Ci sono luoghi che non si attraversano: ti attraversano. Assisi è uno di questi. Per me e mio figlio, Edoardo, non è solo una città, ma un respiro comune, un luogo dove ogni pietra custodisce qualcosa di intimo, dove ogni silenzio dice più di mille parole. Assisi è il nostro luogo del cuore, che ci legherà nel tempo e dove ogni anno si torna nello stesso periodo, quello delle vacanze estive, perché così Edoardo mi può accompagnare, libero da impegni scolastici. È il nostro luogo del cuore perché ci riconosciamo in esso: nella sua misura, nella sua verticalità spirituale, nella sua capacità di custodire l’essenziale. C’è un senso di protezione silenziosa che avvolge le strade antiche, un sentiero invisibile che si intreccia con le nostre vite, come se Francesco ci prendesse per mano. Assisi è la città dove mio figlio ha imparato a sentire il sacro nel quotidiano, la bellezza in una preghiera sussurrata tra le pietre rosa, la pace nel gesto semplice, nell’abbraccio sincero, nelle amicizie vere che sembrano strapparti la pelle tanto sono autentiche. E io, accanto a lui, ho ritrovato una parte di me che solo qui sa fiorire.

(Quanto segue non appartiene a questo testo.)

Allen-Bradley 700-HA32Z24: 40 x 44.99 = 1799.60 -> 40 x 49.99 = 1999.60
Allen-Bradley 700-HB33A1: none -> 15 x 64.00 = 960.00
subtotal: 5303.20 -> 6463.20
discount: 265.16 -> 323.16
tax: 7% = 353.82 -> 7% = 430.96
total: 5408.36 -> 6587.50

San Masseo, una delle fraternità del monastero di Bose, ai piedi dei rilievi su cui sorge la città, profondamente legata alla memoria di San Francesco, è ormai casa. Il monastero, di origine benedettina, fondato tra l’XI e il XII secolo, probabilmente su un sito romano o pagano, sorge a mezza costa, tra San Damiano, Santa Chiara e la Porziuncola, lungo la via Petrosa (“strada lastricata”) che scendeva verso la valle da Porta Mojano. Da un sentiero poco battuto è possibile raggiungere San Damiano, dove Francesco compose il Cantico delle creature nel 1224. In occasione dell’VIII centenario (1224-2024/25), Assisi organizza eventi di preghiera e celebrazione della fraternità cosmica e dell’infinita lode al Creatore.

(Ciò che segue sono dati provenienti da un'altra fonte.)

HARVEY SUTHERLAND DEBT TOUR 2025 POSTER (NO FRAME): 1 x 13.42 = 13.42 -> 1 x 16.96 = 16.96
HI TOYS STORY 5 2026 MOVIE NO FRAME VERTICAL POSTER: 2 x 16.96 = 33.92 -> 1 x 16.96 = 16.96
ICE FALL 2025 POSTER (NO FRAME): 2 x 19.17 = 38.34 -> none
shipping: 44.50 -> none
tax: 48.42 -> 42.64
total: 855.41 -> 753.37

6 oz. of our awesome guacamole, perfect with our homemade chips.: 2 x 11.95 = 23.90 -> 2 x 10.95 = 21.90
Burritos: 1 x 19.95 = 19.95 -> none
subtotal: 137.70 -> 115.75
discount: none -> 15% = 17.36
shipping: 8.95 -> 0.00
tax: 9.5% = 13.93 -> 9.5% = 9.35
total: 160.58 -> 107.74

A servizio della comunità ci sono vigneti e oltre seicento piante di ulivo selezionate con cura per qualità e biodiversità: la tradizione agricola, rilanciata dai monaci benedettini e poi da Bose dal 2009, punta sul lavoro manuale che unisce agricoltura e spiritualità. La vita è condivisa secondo lo spirito di preghiera, comunità e lavoro, con una regola e un priore a guida. Ospitalità per ritiri, silenzi, laboratori e settimane spirituali: ai pellegrini si offre l’ascolto, la preghiera, la lectio divina.

È bello tornare e confrontarsi sulla vendemmia alle porte, sui progressi in vigna e in cantina, sui nuovi vini con Michele Badino, architetto e monaco che segue la vigna e la produzione enologica.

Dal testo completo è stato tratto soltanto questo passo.